Monitor the crawling process in the Oracle SES Administration GUI by using a combination of the following:

Check the crawl progress and crawl status on the Home - Schedules page. (Click Refresh Status.)
Monitor your crawler statistics on the Home - Schedules - Crawler Progress Summary page and the Home - Statistics page.
Monitor the log file for the current schedule.

Crawler Statistics

The following crawler statistics are shown on the Home - Schedules - Crawler Progress Summary page. Some statistics are also shown in the log file under "Crawling results".

Documents to Fetch: Number of URLs in the queue waiting to be crawled. The log file uses the phrase "Documents to Process".
Documents Fetched: Number of documents retrieved by the crawler.
Document Fetch Failures: Number of documents whose contents cannot be retrieved by the crawler. This could be due to an inability to connect to the Web site, slow server response time causing time-outs, or authorization requirements. Problems encountered after successfully fetching the document are not considered here; for example, documents that are too big or duplicate documents that were ignored.
Documents Rejected: Number of URL links encountered but not considered for crawling. The rejection could be due to bound ary rules, the robots exclusion rule, the mime type inclusion rule, the crawling depth limit, or the URL rewriter discard directive.
Documents Discovered: Total number of documents discovered so far. This is roughly equal to (documents to fetch) + (documents fetched) + (document fetch failures) + (documents rejected).
Documents Indexed: Number of documents that have been indexed or are pending indexing.
Documents Non-Indexable: Number of documents that cannot be indexed; for example, a file source directory or a document with robots NOINDEX metatag.
Document Conversion Failures: Number of document filtering errors. This is counted whenever a document cannot be converted to HTML format.

Crawler Log Files

The log file records all crawler activity, warnings, and error messages for a particular schedule. It includes messages logged at startup, run time, and shutdown. Logging everything can create very large log files when crawling a large number of documents. However, in certain situations, it can be beneficial to configure the crawler to print detailed activity to each schedule log file.

On the Global Settings - Crawler Configuration page, you can select either to log everything or to log only summary information. You can also select the language the crawler uses to generate the log file.

A new log file is created when you restart the crawler. The location of the crawler log file can be found on the Home - Schedules - Crawler Progress Summary page. The crawler maintains the past seven versions of its log file. The most recent log file is shown in the Oracle SES Administration GUI. You can view the other log files in the file system.
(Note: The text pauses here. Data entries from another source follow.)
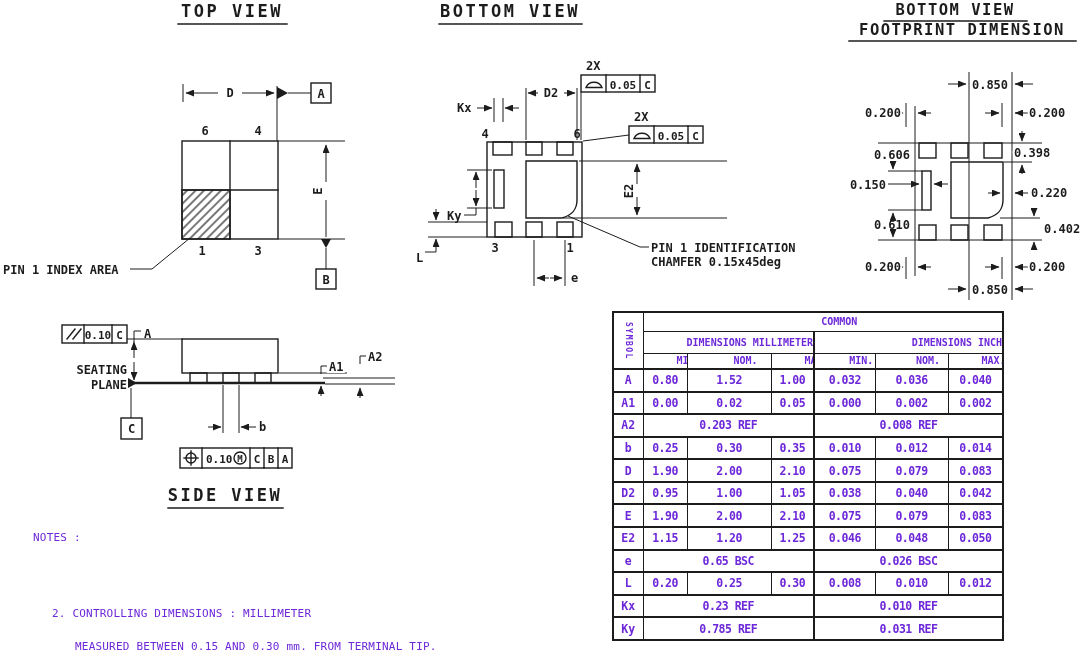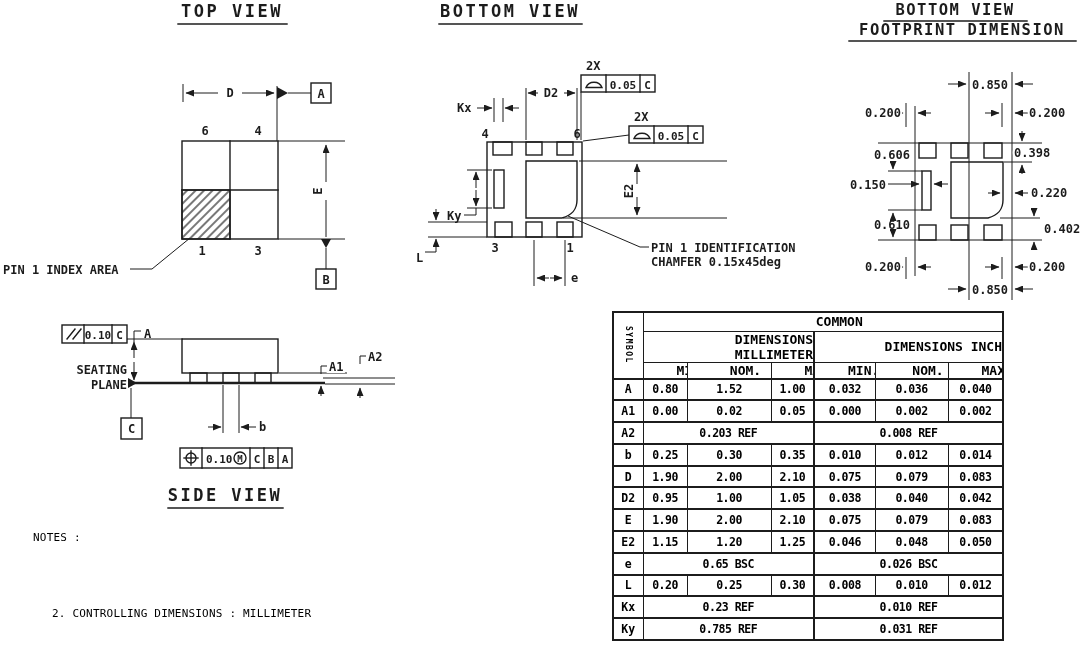--- a/index.html
+++ b/index.html
@@ -4,7 +4,7 @@
 <style>
   html,body{margin:0;padding:0;background:#fff;}
   .stage{position:relative;width:1080px;height:660px;background:#ffffff;overflow:hidden;
-         font-family:"DejaVu Sans Mono","Liberation Mono",monospace;color:#000000;}
+         font-family:"DejaVu Sans Mono","Liberation Mono",monospace;color:#6d28d9;}
   svg{position:absolute;left:0;top:0;}
   .ln{stroke:#1c1c1c;stroke-width:1.4;fill:none;stroke-linecap:square;}
   .thin{stroke:#1c1c1c;stroke-width:1;fill:none;}

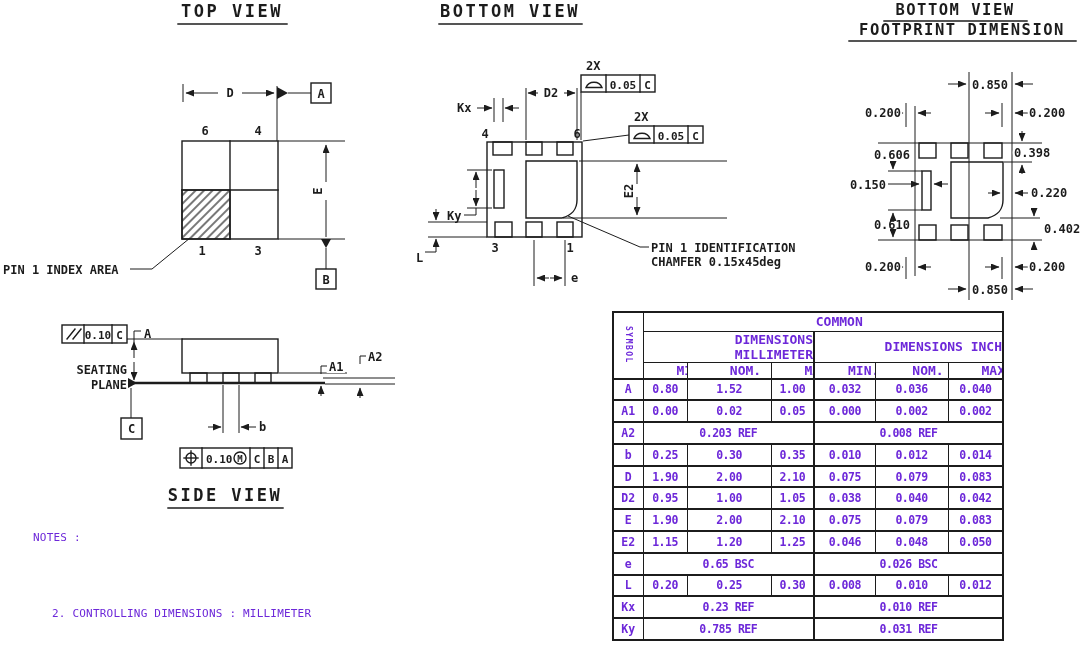--- a/index.html
+++ b/index.html
@@ -22,7 +22,7 @@
              border-collapse:collapse;table-layout:fixed;text-align:center;
              border:2.5px solid #1c1c1c;}
   #dim-table td{border:1.5px solid #1c1c1c;padding:0;font-weight:bold;overflow:hidden;}
-  #dim-table .hdr{font-size:13px;letter-spacing:0px;padding-left:33px;}
+  #dim-table .hdr{font-size:10px;letter-spacing:0px;padding-left:33px;}
   #dim-table .num{font-size:11.5px;letter-spacing:-0.5px;}
   #dim-table .sym{font-size:11.5px;}
   #dim-table tr.h1{height:19px;} #dim-table tr.h2{height:22px;text-align:right;} #dim-table tr.h3{height:16px;}

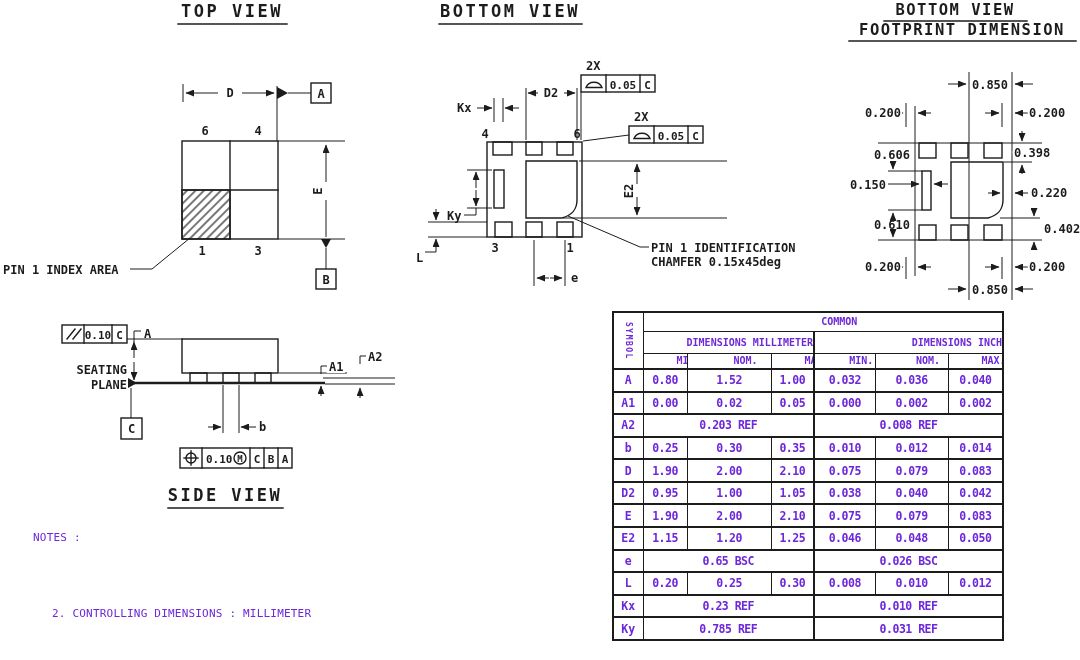--- a/index.html
+++ b/index.html
@@ -430,6 +430,7 @@
 
 <div class="note" style="left:33px;top:531px;">NOTES :</div>
 <div class="note" style="left:52px;top:595px;margin-top:12px;">2. CONTROLLING DIMENSIONS : MILLIMETER</div>
+<div class="note" style="left:75px;top:640px;">MEASURED BETWEEN 0.15 AND 0.30 mm. FROM TERMINAL TIP.</div>
 
 </div>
The format of the log file name is:

search.crawler.iSES_Instance_IDdsData_Source_ID.timestamp.log

Where:

SES_Instance_ID is the SID of the SES database.
Data_Source_ID is the identifier of the data source being crawled.
timestamp is the starting time in Greenwich Mean Time (GMT) 24-hour MMDDHHmm format (month, day, hour, minute).
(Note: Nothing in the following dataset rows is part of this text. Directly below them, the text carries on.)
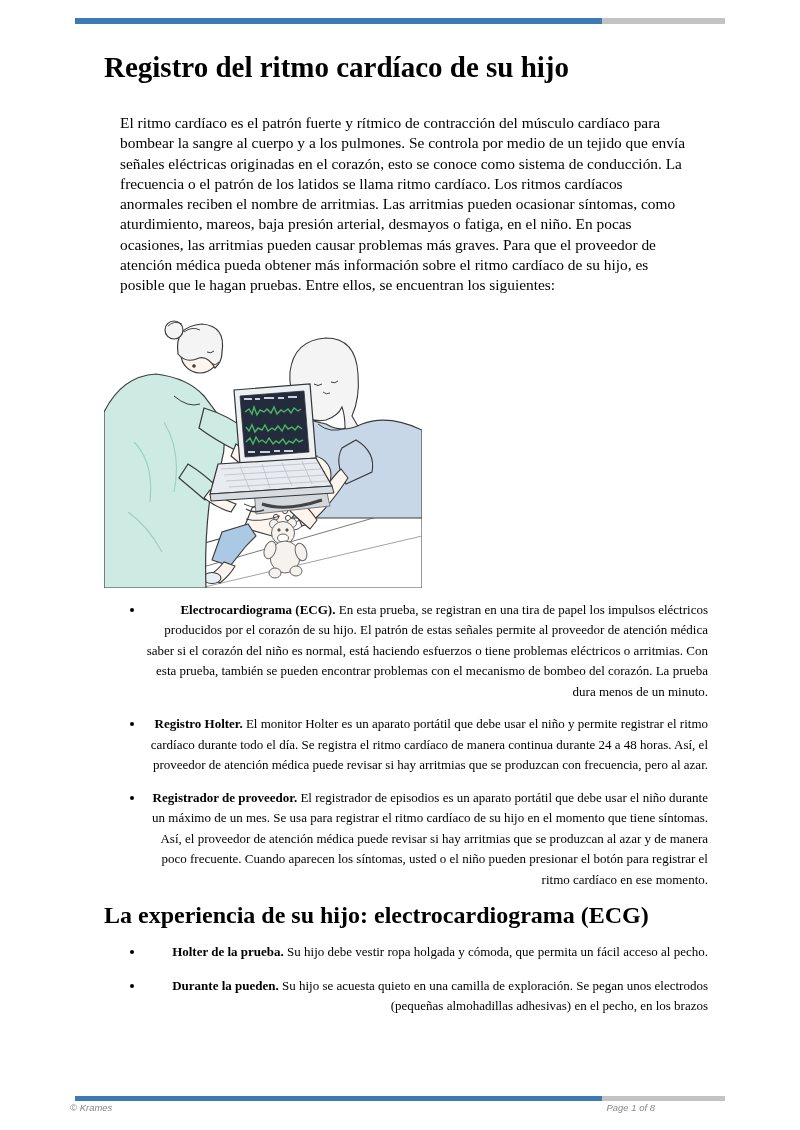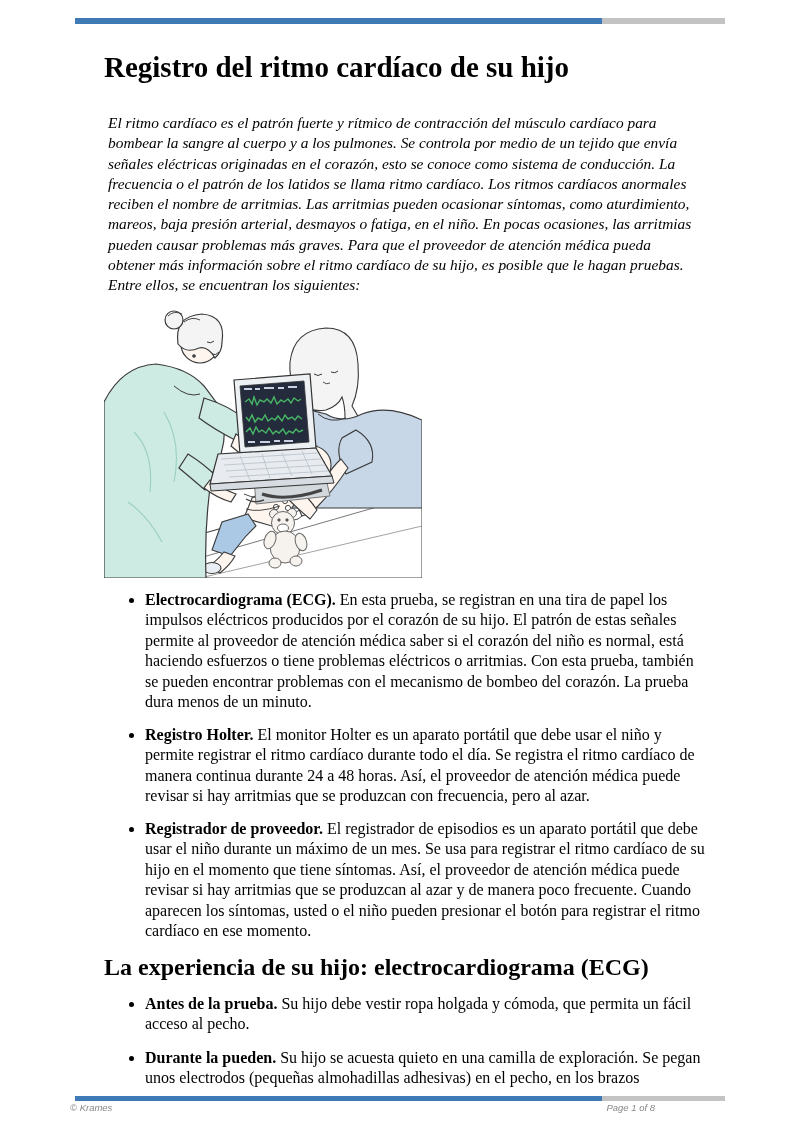--- a/index.html
+++ b/index.html
@@ -26,8 +26,8 @@
     font-family:"Liberation Serif", serif;
   }
   p.intro {
-    margin:4px;
-    font-size:15.4px; line-height:20.3px;font-style:italic;
+    margin:16px;
+    font-size:15.4px; line-height:20.3px;
   }
   figure.illustration {
     margin:6px 0 0 0; padding:0;

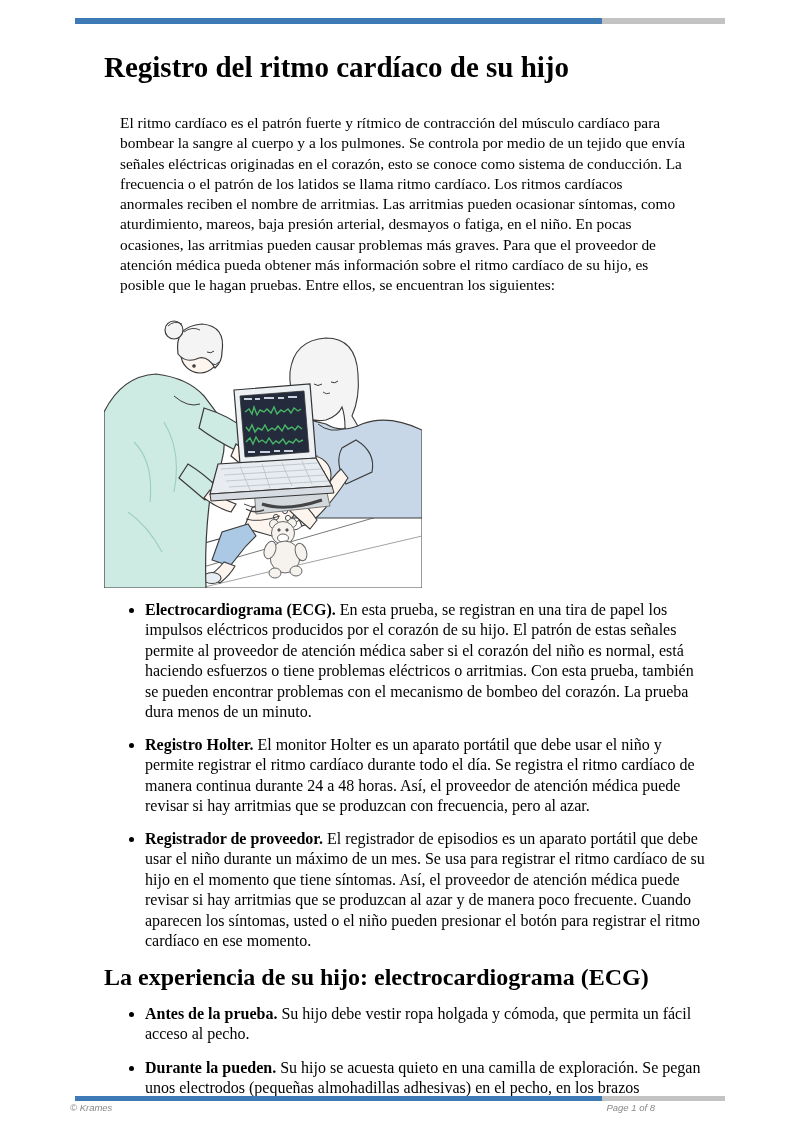--- a/index.html
+++ b/index.html
@@ -35,9 +35,10 @@
   }
   ul.bullets { margin:3px 0 0 0; padding:0 0 0 41px; list-style:disc; }
   ul.bullets li {
-    font-size:16px; line-height:20.5px;
+    font-size:13px; line-height:20.5px;
     margin:12px 0 8px 0;
     width:563px;
+    text-align:right;
   }
   ul.bullets.steps li { margin-bottom:13px; }
   .lead { font-weight:bold; }

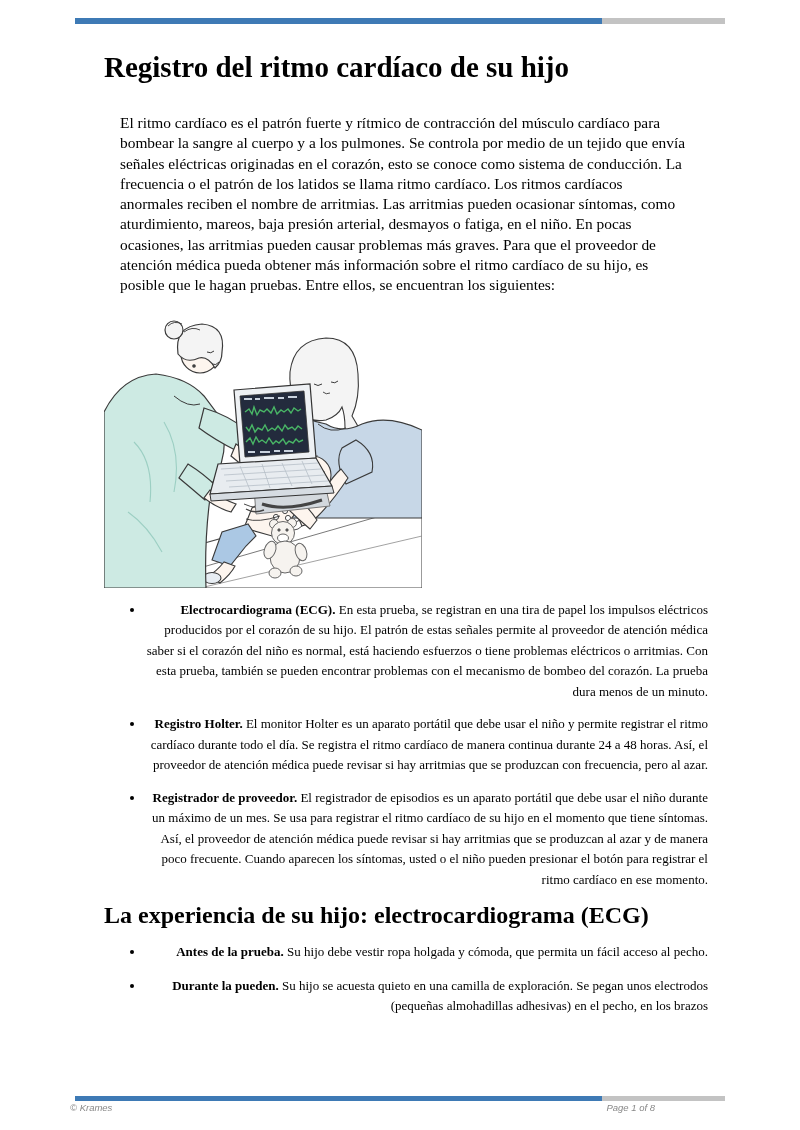--- a/index.html
+++ b/index.html
@@ -222,7 +222,7 @@
 
     <ul class="bullets steps">
       <li>
-        <span class="lead">Antes de la prueba.</span>
+        <span class="lead">Holter de la prueba.</span>
         <span>Su hijo debe vestir ropa holgada y cómoda, que permita un fácil acceso al pecho.</span>
       </li>
       <li>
Each logging message in the log file is one line, containing the following six tab delimited columns, in order:

Timestamp
Message level
Crawler thread name
Component name. It is typically the name of the executing Java class.
Module name. It can be internal Java class method name
Message

Crawler Configuration

Most crawler configuration tasks are controlled in the Oracle SES Administration GUI, but certain features (like title fallback, character set detection, and indexing the title of multimedia files) are controlled only by the Administration API. Configuration of the crawler is described by the crawlerSettings object.

The crawler uses a set of codes to indicate the crawling result of the crawled URL. Besides the standard HTTP status codes, it uses its own codes for non-HTTP related situations.